● Problem details: Give back an exact copy of the lines in the records below, from the line that has "Setup & Auth" through the line that has "open the assistant.", and nothing besides.

________________________________________

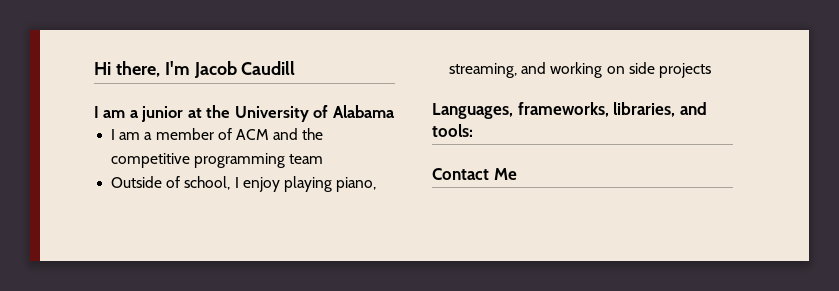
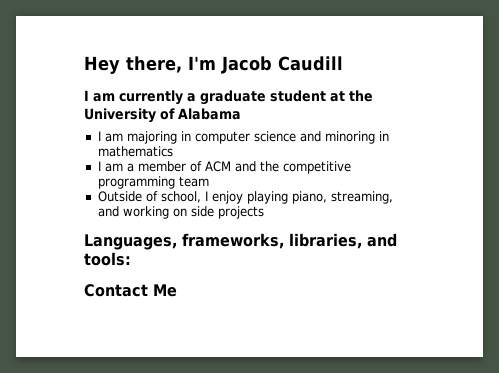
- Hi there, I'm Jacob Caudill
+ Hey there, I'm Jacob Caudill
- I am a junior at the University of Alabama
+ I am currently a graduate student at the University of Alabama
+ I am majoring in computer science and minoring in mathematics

________________________________________

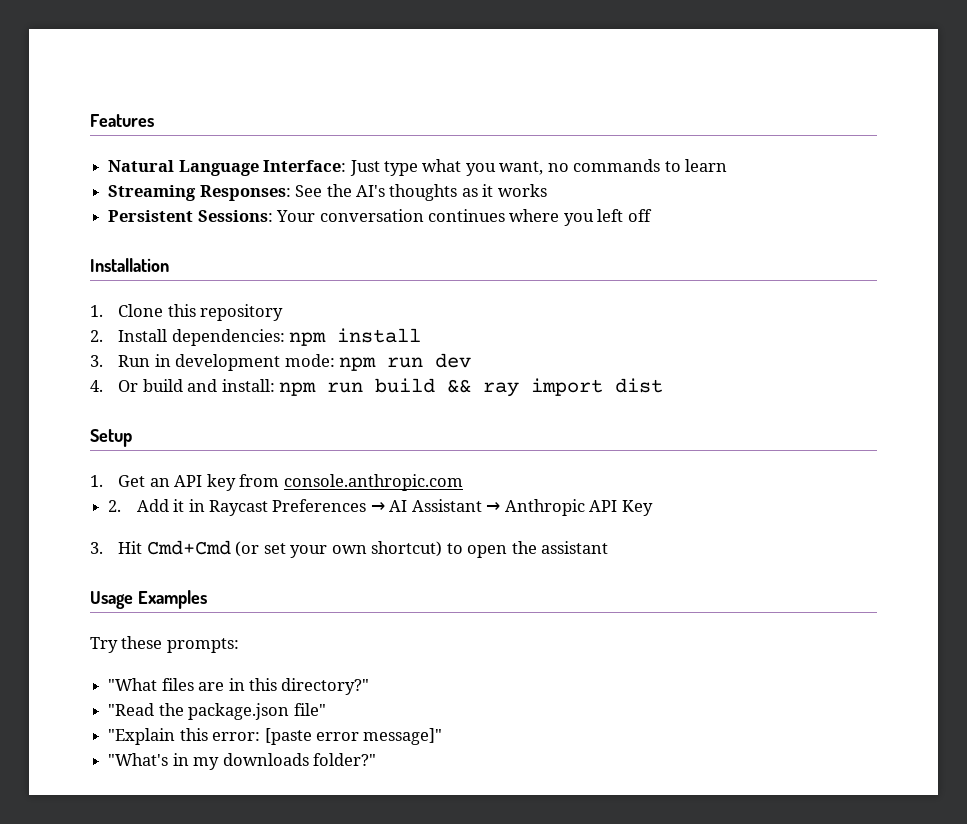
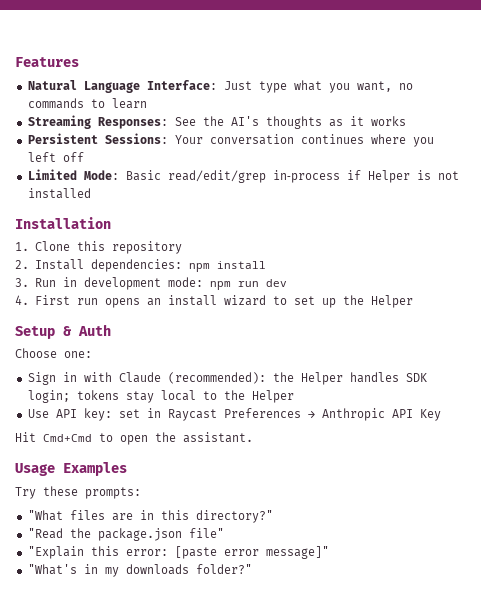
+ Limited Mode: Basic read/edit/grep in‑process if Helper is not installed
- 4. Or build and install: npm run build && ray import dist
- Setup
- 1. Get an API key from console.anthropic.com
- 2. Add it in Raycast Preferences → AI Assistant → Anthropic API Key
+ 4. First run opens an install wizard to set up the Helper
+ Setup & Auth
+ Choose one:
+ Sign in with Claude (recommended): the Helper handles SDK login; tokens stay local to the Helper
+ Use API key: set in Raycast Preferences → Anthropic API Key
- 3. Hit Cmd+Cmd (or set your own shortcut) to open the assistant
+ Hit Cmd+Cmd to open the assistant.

________________________________________

● Task output:
+ Setup & Auth
+ Choose one:
+ Sign in with Claude (recommended): the Helper handles SDK login; tokens stay local to the Helper
+ Use API key: set in Raycast Preferences → Anthropic API Key
- 3. Hit Cmd+Cmd (or set your own shortcut) to open the assistant
+ Hit Cmd+Cmd to open the assistant.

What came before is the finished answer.